It was a bright and sunny day when I bought Amnesia: The Dark Descent.
It was a dark and stormy night when I finally launched Amnesia: The Dark Descent.
“Put on headphones,” the game whispered to me. “Play with the gamma turned down. Yeah, we know it’s one in the morning and you’re short on sleep and the lights are off and you’re all alone in a big scary house while a storm rages outside, but this is just a video game.
“You play video games all the time.
“Trust us. You’re safe. This is nothing more than a systemic arrangement of 1’s and 0’s. You can do it.”
Successfully lulled into a false sense of security, I proceeded to play one hour of Amnesia: The Dark Descent. And then I shut it off and, despite repeated attempts, never managed to play it again.

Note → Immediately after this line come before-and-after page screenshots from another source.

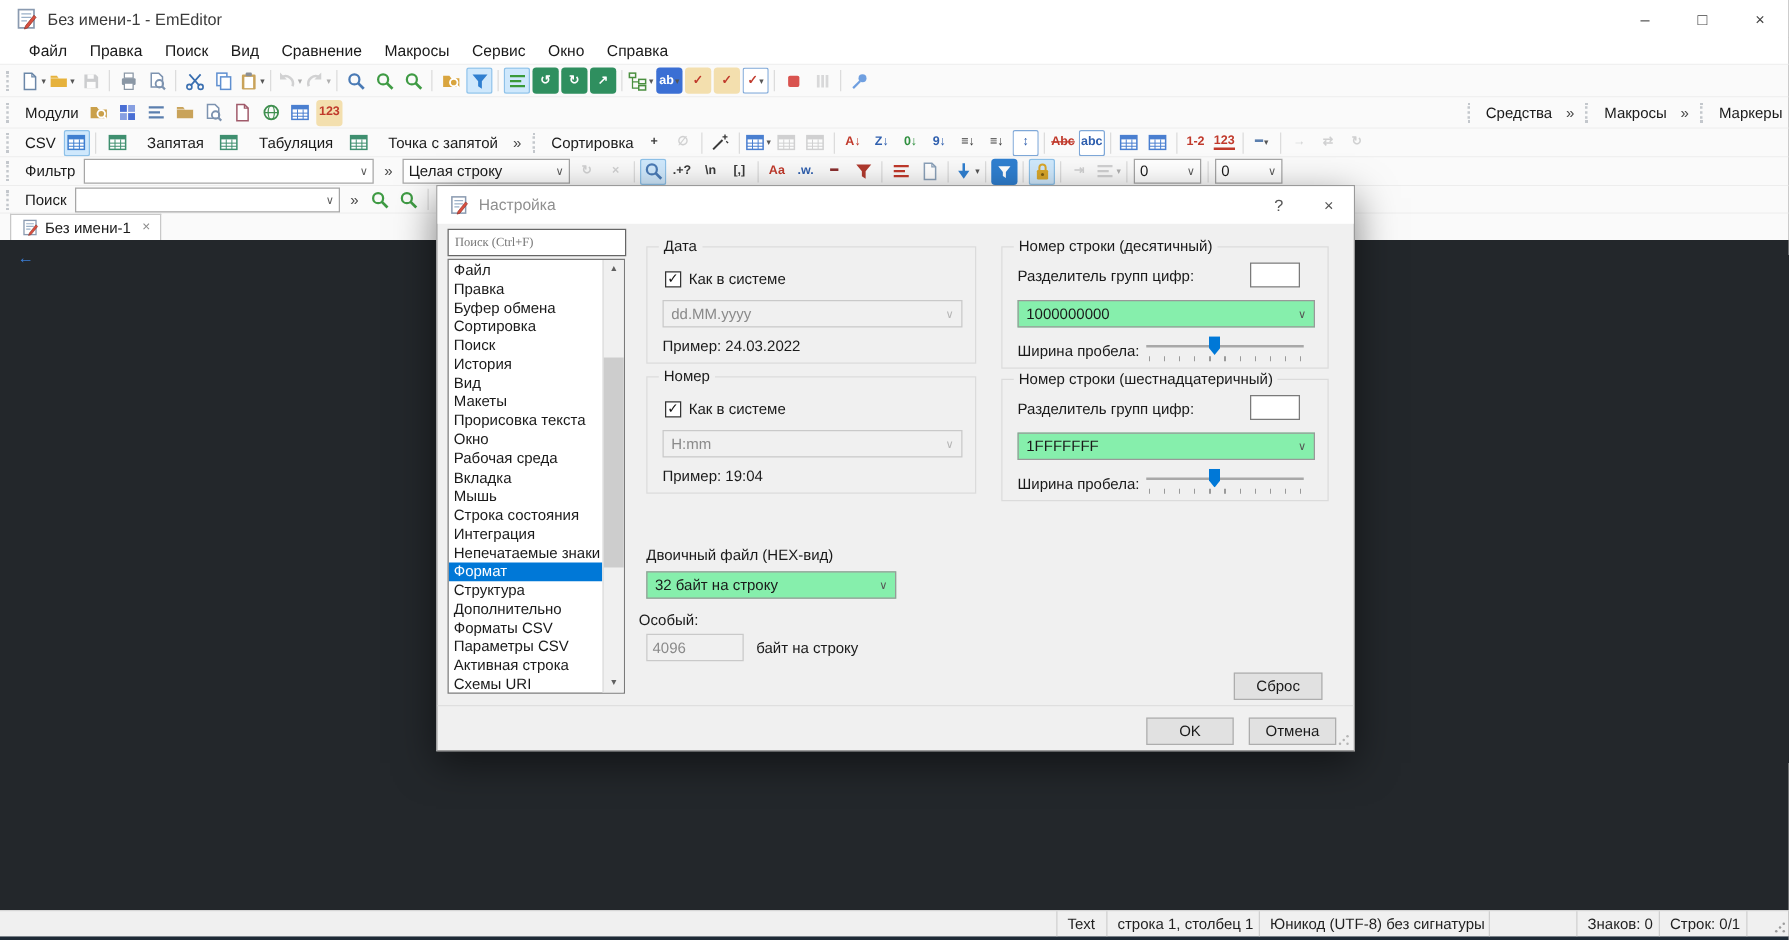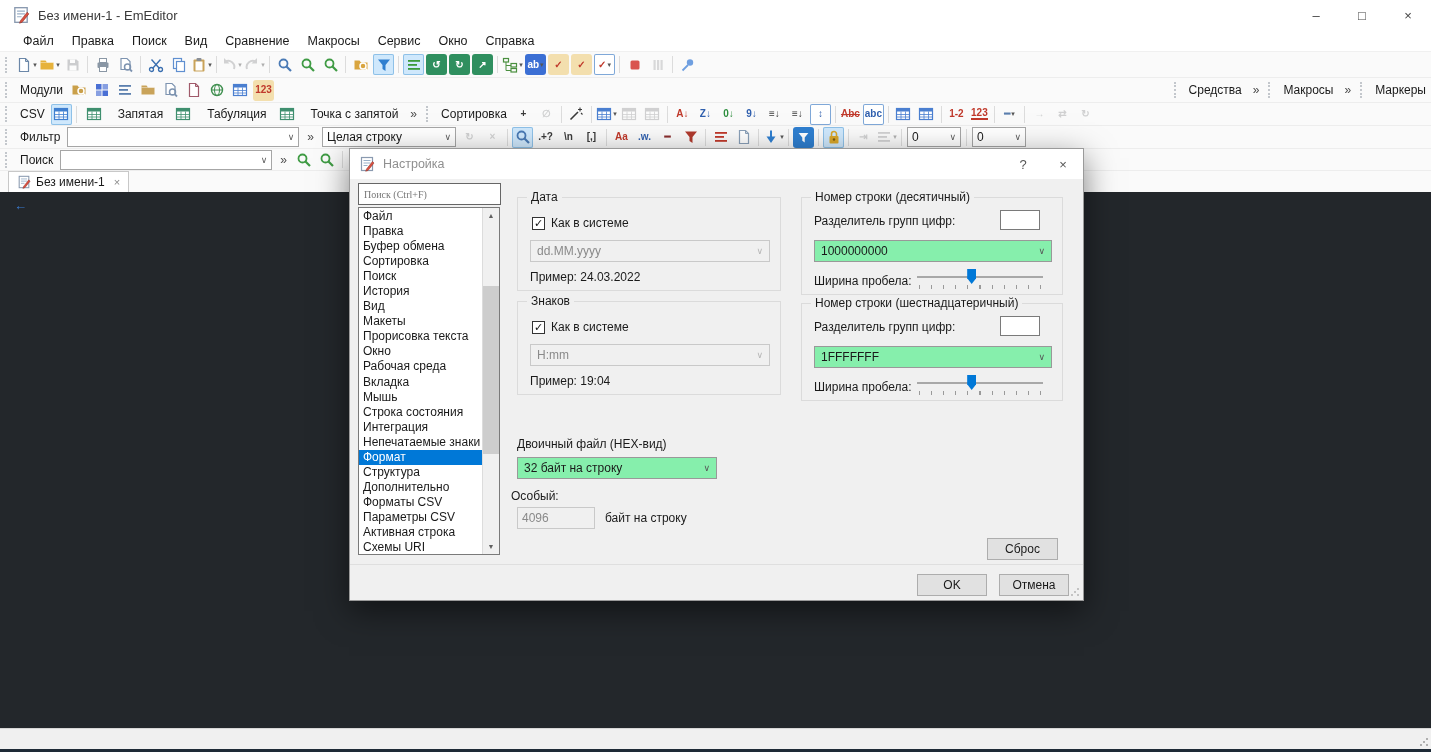--- a/index.html
+++ b/index.html
@@ -710,20 +710,29 @@
       <span class="tclose">×</span>
     </div>
   </div>
 
   <div class="editor">
     <span class="eof">←</span>
   </div>
 
   <div class="statusbar">
     <div class="spacer"></div>
+    <div class="rowpart" style="height:100%">
+        <div class="sbseg" style="width: 40px;">Text</div>
+        <div class="sbseg" style="width: 122px;">строка 1, столбец 1</div>
+        <div class="sbseg" style="width: 184px;">Юникод (UTF-8) без сигнатуры</div>
+        <div class="sbseg" style="width: 70px;"></div>
+        <div class="sbseg" style="width: 66px;">Знаков: 0</div>
+        <div class="sbseg" style="width: 70px;">Строк: 0/1</div>
+        <div class="sbseg" style="width: 34px;"></div>
+      </div>
     <svg class="sbgrip" width="10" height="10">
         <circle cx="8" cy="2" r="1" fill="#9a9a9a"></circle>
         <circle cx="8" cy="8" r="1" fill="#9a9a9a"></circle>
         <circle cx="2" cy="8" r="1" fill="#9a9a9a"></circle>
         <circle cx="5" cy="5" r="1" fill="#9a9a9a"></circle>
       </svg>
   </div>
   <div class="bottomstrip"></div>
 
   <div class="dlg">
@@ -781,21 +790,21 @@
           <span>Как в системе</span>
         </div>
         <div class="dcombo disab" style="left:12px;top:42px;width:240px">
           <span class="cval">dd.MM.yyyy</span>
             <span class="cchev">∨</span>
         </div>
         <span class="dtext-label" style="left:12px;top:72px">Пример: 24.03.2022</span>
       </div>
 
       <div class="group" style="left:167px;top:122px;width:264px;height:94px">
-        <span class="gt">Знаков</span>
+        <span class="gt">Номер</span>
         <div class="cbrow" style="left:14px;top:18px">
           <span class="cb">✓</span>
           <span>Как в системе</span>
         </div>
         <div class="dcombo disab" style="left:12px;top:42px;width:240px">
           <span class="cval">H:mm</span>
             <span class="cchev">∨</span>
         </div>
         <span class="dtext-label" style="left:12px;top:72px">Пример: 19:04</span>
       </div>

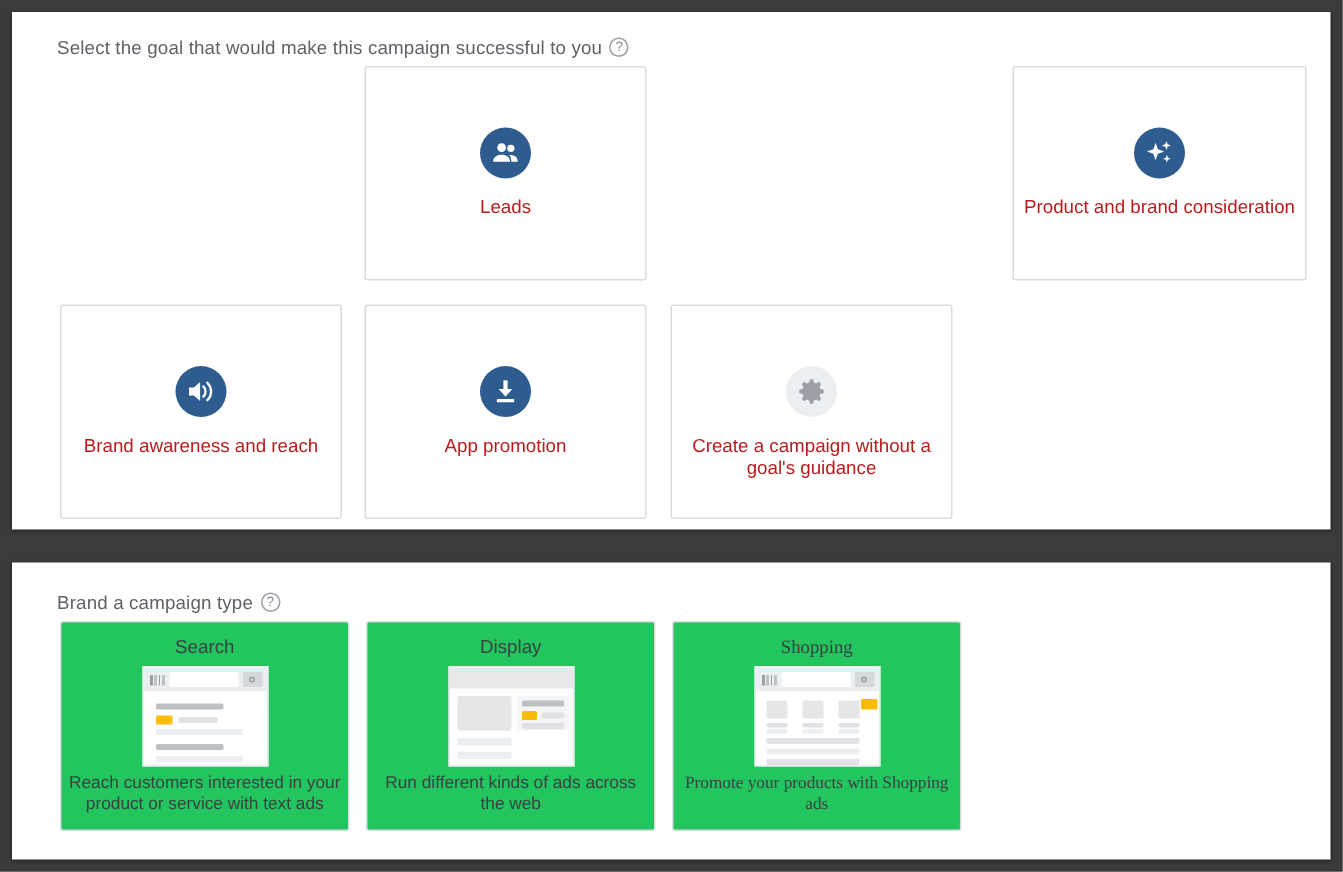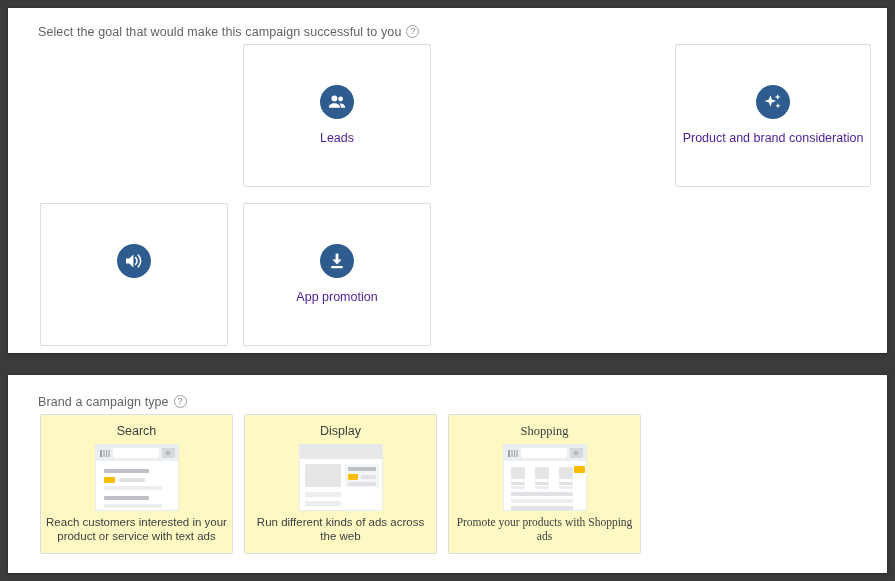--- a/index.html
+++ b/index.html
@@ -123,21 +123,21 @@
   }
   .goal-icon.grey { background: #eceff1; }
   .goal-icon svg { position: absolute; left: 7px; top: 7px; }
 
   .goal-title {
     position: absolute;
     left: 6px; right: 6px;
     top: 86px;
     text-align: center;
     font-size: 12.5px;
-    color: #4c1d95;
+    color: #b91c1c;
     line-height: 15px;
   }
   .goal-card.selected .goal-title {
     color: #1a73e8;
     font-weight: bold;
   }
 
   .check-badge {
     position: absolute;
     right: -11px;
@@ -156,21 +156,21 @@
     position: absolute;
     left: 32px;
     top: 39px;
   }
   .type-card {
     position: absolute;
     top: 0;
     width: 193px;
     height: 140px;
     border: 1px solid #dadce0;
-    background: #fef9c3;
+    background: #22c55e;
     box-sizing: border-box;
     border-radius: 2px;
     cursor: pointer;
   }
   .type-card.t0 { left: 0px; }
   .type-card.t1 { left: 204px; }
   .type-card.t2 { left: 408px; font-family: Liberation Serif, serif; }
 
   .type-title {
     position: absolute;
@@ -326,35 +326,47 @@
         <div class="goal-card c0">
           <div class="goal-icon-wrap">
             <span class="goal-icon">
               <svg width="20" height="20" viewBox="0 0 20 20">
                 <path d="M2.0 7.4 h3.2 L9.4 3.6 v12.8 L5.2 12.6 H2.0 z" fill="#ffffff"></path>
                 <path d="M11.6 6.6 a4.8 4.8 0 0 1 0 6.8" stroke="#ffffff" stroke-width="1.6" fill="none" stroke-linecap="round"></path>
                 <path d="M14.2 4.2 a8 8 0 0 1 0 11.6" stroke="#ffffff" stroke-width="1.6" fill="none" stroke-linecap="round"></path>
               </svg>
             </span>
           </div>
+          <div class="goal-title">Brand awareness and reach</div>
         </div>
 
         <div class="goal-card c1">
           <div class="goal-icon-wrap">
             <span class="goal-icon">
               <svg width="20" height="20" viewBox="0 0 20 20">
                 <rect x="8.6" y="2.6" width="2.8" height="7.2" fill="#ffffff"></rect>
                 <path d="M5.4 8.4 L10 13.4 L14.6 8.4 z" fill="#ffffff"></path>
                 <rect x="4.2" y="15.0" width="11.6" height="2.2" rx="0.6" fill="#ffffff"></rect>
               </svg>
             </span>
           </div>
           <div class="goal-title">App promotion</div>
         </div>
 
+        <div class="goal-card c2">
+          <div class="goal-icon-wrap">
+            <span class="goal-icon grey">
+              <svg width="20" height="20" viewBox="0 0 20 20">
+                <path d="M10 6.6 a3.4 3.4 0 1 0 0 6.8 a3.4 3.4 0 0 0 0 -6.8 z m0 2.0 a1.4 1.4 0 1 1 0 2.8 a1.4 1.4 0 0 1 0 -2.8 z" fill="#9aa0a6"></path>
+                <path d="M8.9 1.8 h2.2 l.35 2.1 1.6 .75 1.85-1.1 1.55 1.55 -1.1 1.85 .75 1.6 2.1 .35 v2.2 l-2.1 .35 -.75 1.6 1.1 1.85 -1.55 1.55 -1.85-1.1 -1.6 .75 -.35 2.1 h-2.2 l-.35-2.1 -1.6-.75 -1.85 1.1 -1.55-1.55 1.1-1.85 -.75-1.6 -2.1-.35 v-2.2 l2.1-.35 .75-1.6 -1.1-1.85 1.55-1.55 1.85 1.1 1.6-.75 z" fill="#9aa0a6"></path>
+              </svg>
+            </span>
+          </div>
+          <div class="goal-title">Create a campaign without a goal's guidance</div>
+        </div>
       </div>
     </div>
   </div>
 
   <div class="panel" id="type-panel">
 
     <div class="section-label" id="type-label">
       <span>Brand a campaign type</span><span class="help-icon"></span>
     </div>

I’m not sure what to think of a game that scared me so badly that I literally never wanted to play it again for fear of soiling myself. I hunt monsters. I destroy monsters. By rote and by choice I am a weekend Space Marine, armed to teeth against the ever-present horde of the Zerg or the Orks or whatever game I’m playing. I stood toe-to-tooth against a giant, flying, saber-toothed cat with a scorpion tail and wore it’s fur as a battle bikini. I am a frickin’ superhero, and superheros aren’t afraid of some drafty corridors and uneven lighting.
Amnesia: The Dark Descent does not care what power fantasies I entertain in other video games. Amnesia cares only that I be scared out of my mind in the shortest amount of time possible in the greatest way possible.
And that is why I’m never playing it again.